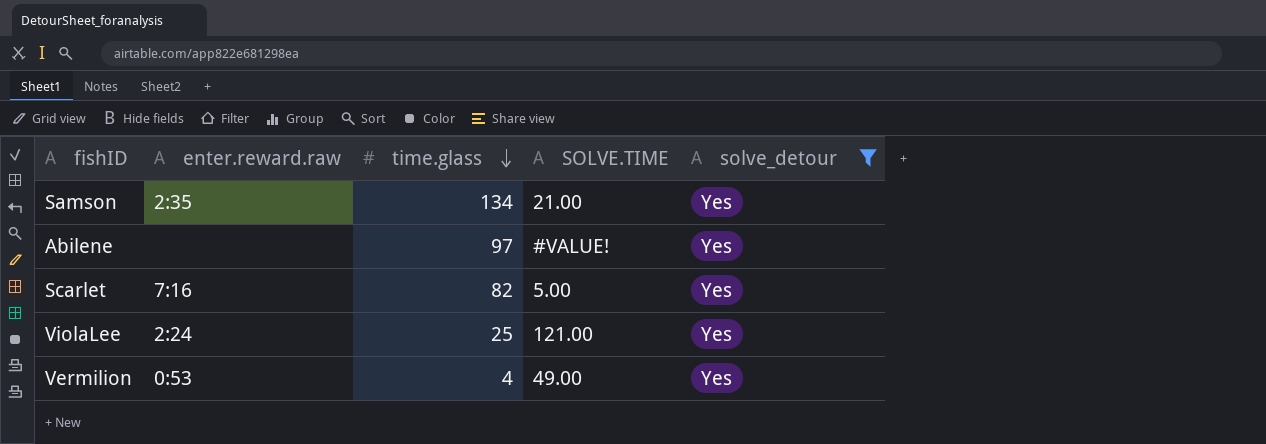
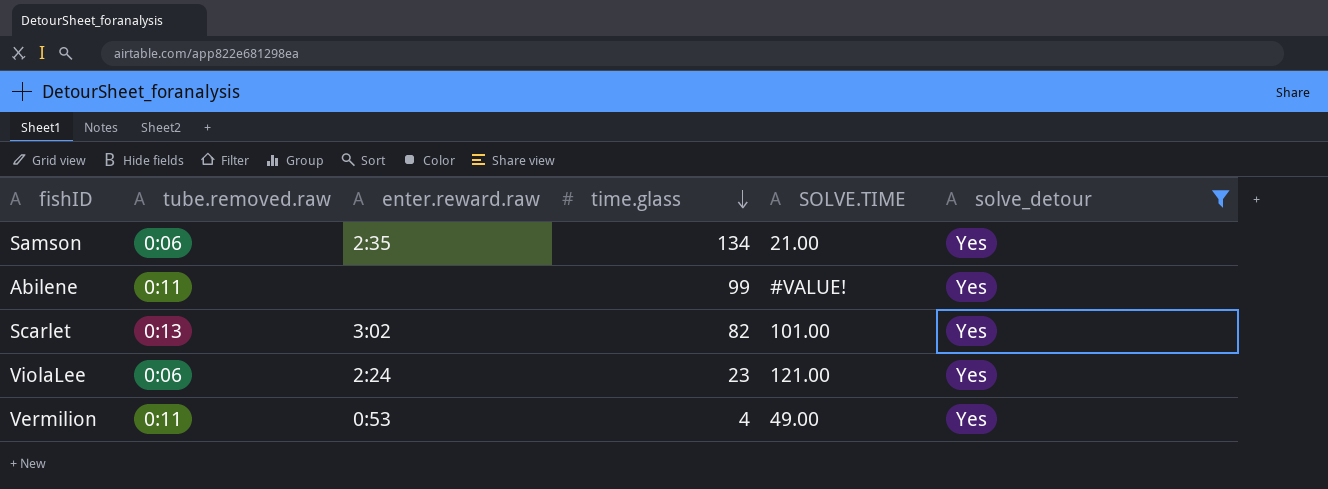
column tube.removed.raw | position: none -> 2
Abilene | time.glass: 97 -> 99
Scarlet | enter.reward.raw: 7:16 -> 3:02
Scarlet | SOLVE.TIME: 5.00 -> 101.00
ViolaLee | time.glass: 25 -> 23

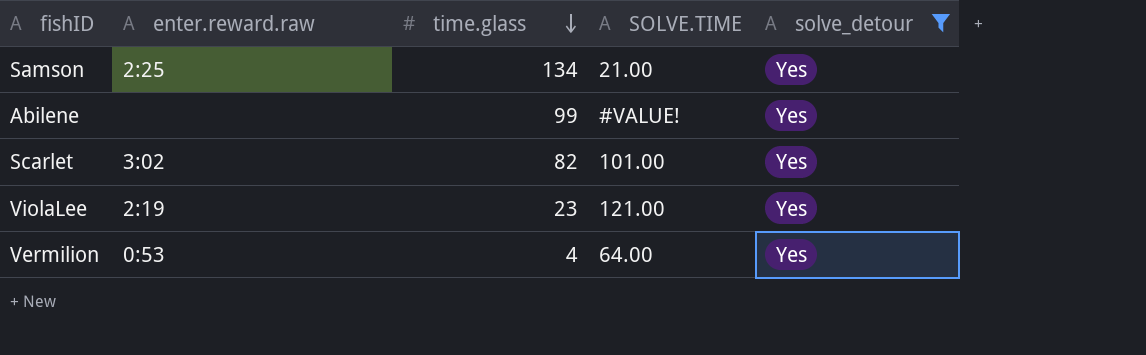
column tube.removed.raw | position: 2 -> none
Samson | enter.reward.raw: 2:35 -> 2:25
ViolaLee | enter.reward.raw: 2:24 -> 2:19
Vermilion | SOLVE.TIME: 49.00 -> 64.00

···

▶ **TASK TO COMPLETE**: Check each line of these records for the string "tube" and state only how many lines have it.

▶ **YOUR SOLUTION**: 2